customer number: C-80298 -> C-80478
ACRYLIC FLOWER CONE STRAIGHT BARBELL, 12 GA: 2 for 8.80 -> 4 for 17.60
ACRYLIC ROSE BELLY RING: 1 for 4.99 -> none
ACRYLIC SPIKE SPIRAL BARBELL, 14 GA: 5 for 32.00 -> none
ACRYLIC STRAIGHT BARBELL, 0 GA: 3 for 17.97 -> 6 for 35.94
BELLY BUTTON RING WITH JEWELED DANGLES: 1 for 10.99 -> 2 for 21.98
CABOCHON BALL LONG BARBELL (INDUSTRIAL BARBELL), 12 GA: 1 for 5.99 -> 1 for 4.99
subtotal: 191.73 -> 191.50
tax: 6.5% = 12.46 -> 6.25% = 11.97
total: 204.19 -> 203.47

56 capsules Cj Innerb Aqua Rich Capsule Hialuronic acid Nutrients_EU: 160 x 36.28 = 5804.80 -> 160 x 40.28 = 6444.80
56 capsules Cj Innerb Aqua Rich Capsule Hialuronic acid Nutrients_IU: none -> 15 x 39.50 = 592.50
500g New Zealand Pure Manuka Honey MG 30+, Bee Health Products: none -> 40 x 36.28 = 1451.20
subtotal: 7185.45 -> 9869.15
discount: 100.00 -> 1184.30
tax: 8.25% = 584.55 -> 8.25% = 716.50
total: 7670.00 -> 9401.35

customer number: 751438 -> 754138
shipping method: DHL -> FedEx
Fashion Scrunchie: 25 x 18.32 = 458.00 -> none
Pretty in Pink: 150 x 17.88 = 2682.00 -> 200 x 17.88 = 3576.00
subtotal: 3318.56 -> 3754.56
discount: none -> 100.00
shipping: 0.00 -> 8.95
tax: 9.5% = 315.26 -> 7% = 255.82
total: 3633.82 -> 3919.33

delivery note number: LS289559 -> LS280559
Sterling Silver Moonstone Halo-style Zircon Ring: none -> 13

** Requirement **
Which lines run from the one containing "BELLY BUTTON RING" to the end of the entries above? Quote exactly those, and only those.

** Answer for this exercise **
BELLY BUTTON RING WITH JEWELED DANGLES: 1 for 10.99 -> 2 for 21.98
CABOCHON BALL LONG BARBELL (INDUSTRIAL BARBELL), 12 GA: 1 for 5.99 -> 1 for 4.99
subtotal: 191.73 -> 191.50
tax: 6.5% = 12.46 -> 6.25% = 11.97
total: 204.19 -> 203.47

56 capsules Cj Innerb Aqua Rich Capsule Hialuronic acid Nutrients_EU: 160 x 36.28 = 5804.80 -> 160 x 40.28 = 6444.80
56 capsules Cj Innerb Aqua Rich Capsule Hialuronic acid Nutrients_IU: none -> 15 x 39.50 = 592.50
500g New Zealand Pure Manuka Honey MG 30+, Bee Health Products: none -> 40 x 36.28 = 1451.20
subtotal: 7185.45 -> 9869.15
discount: 100.00 -> 1184.30
tax: 8.25% = 584.55 -> 8.25% = 716.50
total: 7670.00 -> 9401.35

customer number: 751438 -> 754138
shipping method: DHL -> FedEx
Fashion Scrunchie: 25 x 18.32 = 458.00 -> none
Pretty in Pink: 150 x 17.88 = 2682.00 -> 200 x 17.88 = 3576.00
subtotal: 3318.56 -> 3754.56
discount: none -> 100.00
shipping: 0.00 -> 8.95
tax: 9.5% = 315.26 -> 7% = 255.82
total: 3633.82 -> 3919.33

delivery note number: LS289559 -> LS280559
Sterling Silver Moonstone Halo-style Zircon Ring: none -> 13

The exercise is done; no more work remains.